O melhor - O estilo proprio de Ford.

O pior - Demasiado silencioso

Avaliação - C+

Tuesday, May 04, 2010

Death at Funeral


Starring: Chris Rock, Martin Lawrence, Tracy Morgan, Danny Glover, Regina Hall
Directed by: Neil LaBute

Fazer um remake de um filme de 2007 e no minimo um acto irreflectido. Porque os adeptos do cinema com algum conhecimento viram a comedia aperciada de Frank Oz e tem total noçao do que acontece na mesma, ficando com a sensaçao de Deja Vu onde apenas se altera a tonalidade de pele dos protagonistas. Mesmo assim os resultados foram surpreendentes. Criticamente porque se a critica gostou do primeiro tinha por obrigatoriedade nao ser negativa com o segundo, e comercialmente com outra visibilidade e elenco, os resultados foram francamente melhores em quase todos os sentidos.
Pois bem muito pouco a dizer do que remeter para a avaliação efectuada ao primeiro filme ja constante neste blog. Um filme apesar de americano com um humor muito britanico, com as sequencias instrumentalizadas de uma forma comum, com picos de humor, com personagens mais bem conseguidas e outras que entram no ridiculo facil que nada de novo trazem ao cinema. Num conceito negativista de falta de originalidade que se limita a copiar um filme recente.
Perfiro reflectir sobre o caminho do cinema com actitudes como esta, para onde se pode dirigir este tipo de cinema quando nada mais acontece, quando nao surge novas ideias e quando nos limitamos a repetir sequencias deste genero.
Mesmo a introduçao de um nivel cultural diferente nada tras para o filme, se formos a ver grande parte do tempo ate nem damos pelo facto de estarmos numa comunidade afro americana.
O filme fala da reuniao de uma familia num funeral, onde todas as diferenças e vincadas alteraçoes de personalidade se vao fazendo reflectir na forma como cada um vivencia o acontecimento ate o aparecimento de um peculiar anao com uma revelaçao estranhissima.
O argumento e analise do mesmo deve remontar a do primeiro filme, uma vez que nenhuma alteraçao ocorre, ate o nome das personagens e semelhante assim efacil fazer cinema.
Um realizados como Labute ja com alguns sucessos criticos nao se pode submeter a tamanha ofensa moral, deveria ter pensado dar um cunho pessoal talvez com um humor mais negro em vez de simplesmente replicar o que ja estava feito.
O cast e recheado dos mais conceituados actores afro americanos de momento, desde a vertente comica de Rock e Lawrence, o primeiro num registo mais sobrio, ate ao aparecimento dos novos icons como Saldana e Morgan, o filme tem em Mardsen a grande surpresa com o papel mais comico de todos e que nao consegue nunca lhe tirar o ridiculo que tras consigo.

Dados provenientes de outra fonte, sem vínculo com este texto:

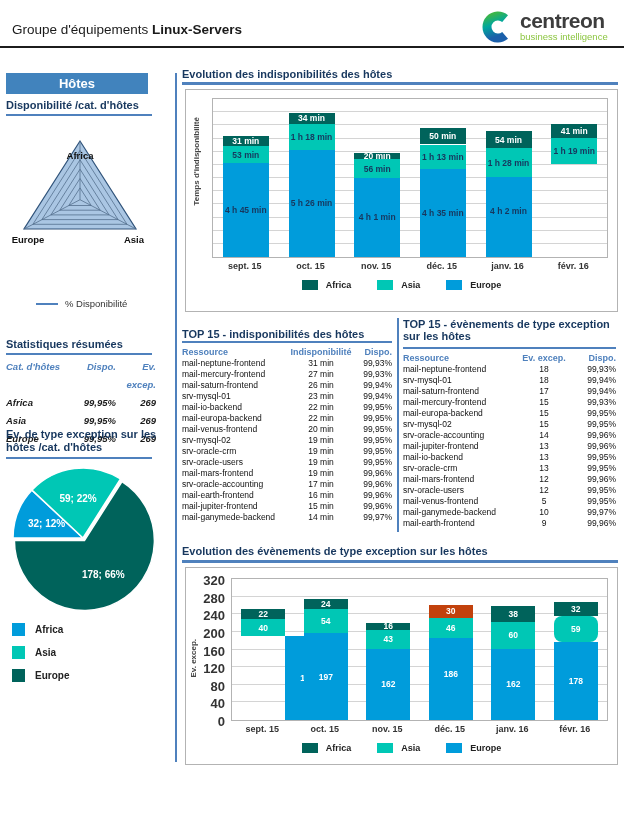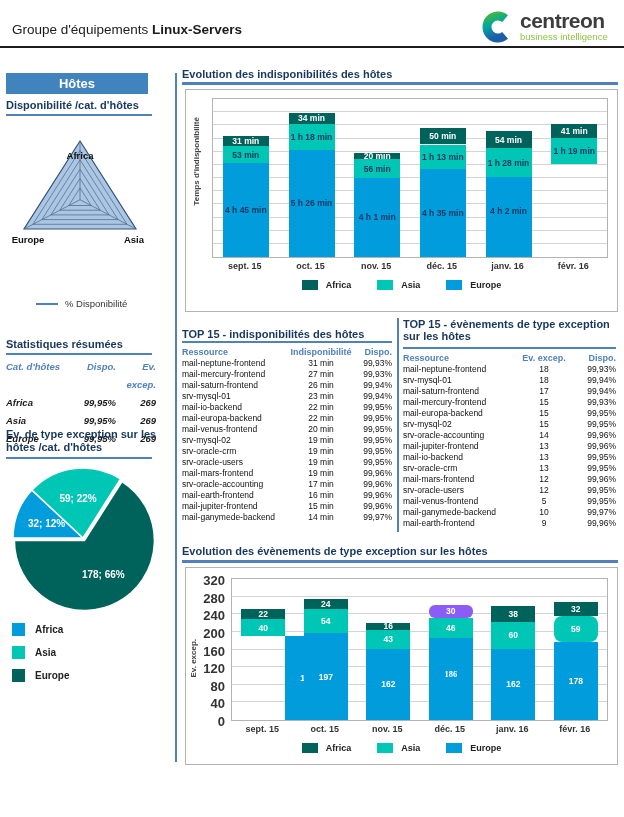--- a/index.html
+++ b/index.html
@@ -497,7 +497,7 @@
         <div class="seg" style="left: 196.8px; bottom: 82px; width: 44px; height: 20.3px; background: rgb(0, 199, 181);">
           <div class="seglab" style="color: rgb(255, 255, 255);">46</div>
         </div>
-        <div class="seg" style="left: 196.8px; bottom: 102.2px; width: 44px; height: 13.2px; background: #8b5cf6; border-radius: 6px;">
+        <div class="seg" style="left: 196.8px; bottom: 102.2px; width: 44px; height: 13.2px; background: #c2410c;">
           <div class="seglab" style="color: rgb(255, 255, 255);">30</div>
         </div>
         <div class="seg" style="left: 259.3px; bottom: 0px; width: 44px; height: 71.4px; background: rgb(0, 156, 219);">

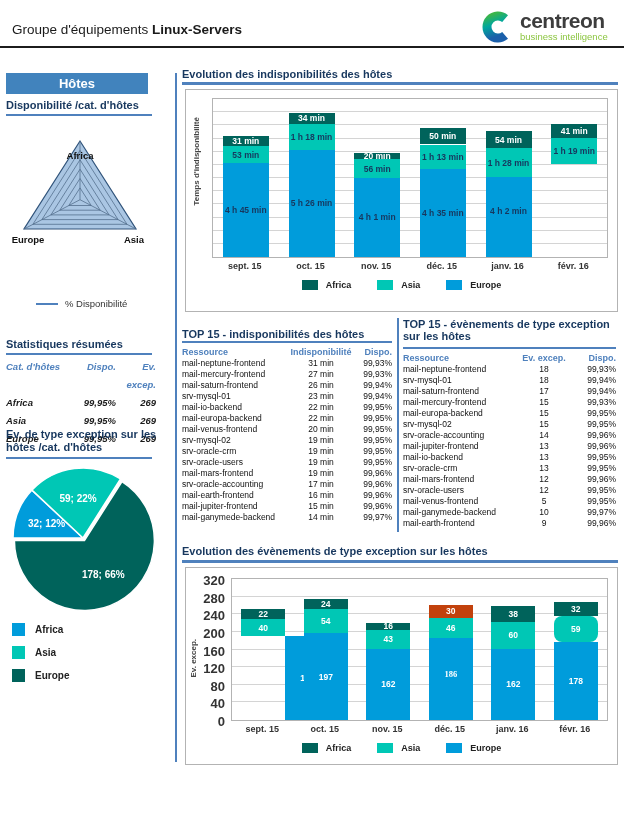--- a/index.html
+++ b/index.html
@@ -491,7 +491,7 @@
         <div class="seg" style="left: 134.3px; bottom: 90.3px; width: 44px; height: 7px; background: rgb(0, 99, 91);">
           <div class="seglab" style="color: rgb(255, 255, 255);">16</div>
         </div>
-        <div class="seg" style="left: 196.8px; bottom: 0px; width: 44px; height: 92px; background: rgb(0, 156, 219); font-family: Liberation Serif, serif;">
+        <div class="seg" style="left: 196.8px; bottom: 0px; width: 44px; height: 92px; background: rgb(0, 156, 219);">
           <div class="seglab" style="color: rgb(255, 255, 255);">186</div>
         </div>
         <div class="seg" style="left: 196.8px; bottom: 82px; width: 44px; height: 20.3px; background: rgb(0, 199, 181);">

ENfim mauzinho

O melhor -O primeiro filme ate ter certa piada

O pior - Ser uma copia com mudança de cor

Avaliação - D+

Monday, May 03, 2010

Date Night


Starring: Steve Carell, Tina Fey, Mark Wahlberg, Taraji P. Henson, Jimmi Simpson
Directed by: Shawn Levy


Shaun Levy tem se tornado nos últimos tempos uma figura proeminente e de sucesso comercial de comedias familiares, o que lhe tem oferecido um espaço único, num cinema nem sempre aperciado pela critica mas com muito primor comercial. para este ano mais um filme dentro dos seus padroes naturais, englobando um casal mediatico de actores relacionados com series de grande sucesso. o resultado apesar de positivo de uma forma global nao convenceu em nenhum dos aspectos em particular. E se criticamente por ventura as expectativas ate poderiam ser menores por se tratar de uma comedia familiar simples, ja em termos comerciais e tendo em conta o cast envolvido parece-nos que o filme poderia ser mais potencializado em termos de exito de bilheteira.
Date Night e um filme demasiado pequeno para os meios e a expectativa que o envolve, tendo em conta que marca a reuniao de dois dos maiores icons comicos do televisao norte americana esperava-se a um filme mais condimentado, principalmente pela panoplia forte de secundarios que o filme tem consigo. Contudo ao visualizar o filme observamos que temos uma comedia normal, quase familiar que aos poucos tenta ser politicamente incorrecta sem o conseguir ser, e que sofre diversas crises de identidade consoante a sequencia que aborda.
Nao e um filme que provoca a gargalhada pese embora seja bem disposto, nao e um conceito original e a determinada altura o bolo e o ciclo torna-se exagerado. Tem uns momentos mais conseguidos do que outros principalmente no aparecimento de secundarios que faz o filme parecer uma manta de retalhos com tecidos de diversas qualidades. Vencendo a apariçao quase mitica de James Franco e Milla Kuniz.
O filme fala sobre um casal estancado na meia idade que resolve tirar uma noite para reanimar a vida, contudo veem se envolvido numa troca de identidades que os vai envolver numa luta pela sobrevivencia com a ameaça de alguns viloes.
O argumento nao e forte em nenhum aspecto em particular, nao desenvolve uma componente comica muito vincada, nao consegue transmitir carisma nas personagens e acima de tudo nao tras nada de novo a um estilo comedia que tem noutros titulos maior originalidade e maior actualidade.
Levy nao e um realizador de excelencia pese embora a gama de recursos que normalmente lhe e entregue, neste filme nao tenta quase nada de novo, limitando-se a filmas os personagens num terreno que conhece bem como nova iorque, nao lhe dando margem de manobra nem para errar nem para se evidenciar.
O cast liderado por uma dupla carismatica que no filme em concreto funciona melhor como paralha do que individualmente. Em personagens muito proximas daquelas que lhes deram fama, nao sao actores ricos em versatilidade, principalmente Carell sempre demasiado bi polar. A disponibilidade fisica dos actores tb nao e a melhor e o filme a determinado momento exige algo neste sentido. A nivel de secundarios, bastante mais qualidade com personagens mais simples mas mais vistosas, como Whalberg, Kunnis e Franco.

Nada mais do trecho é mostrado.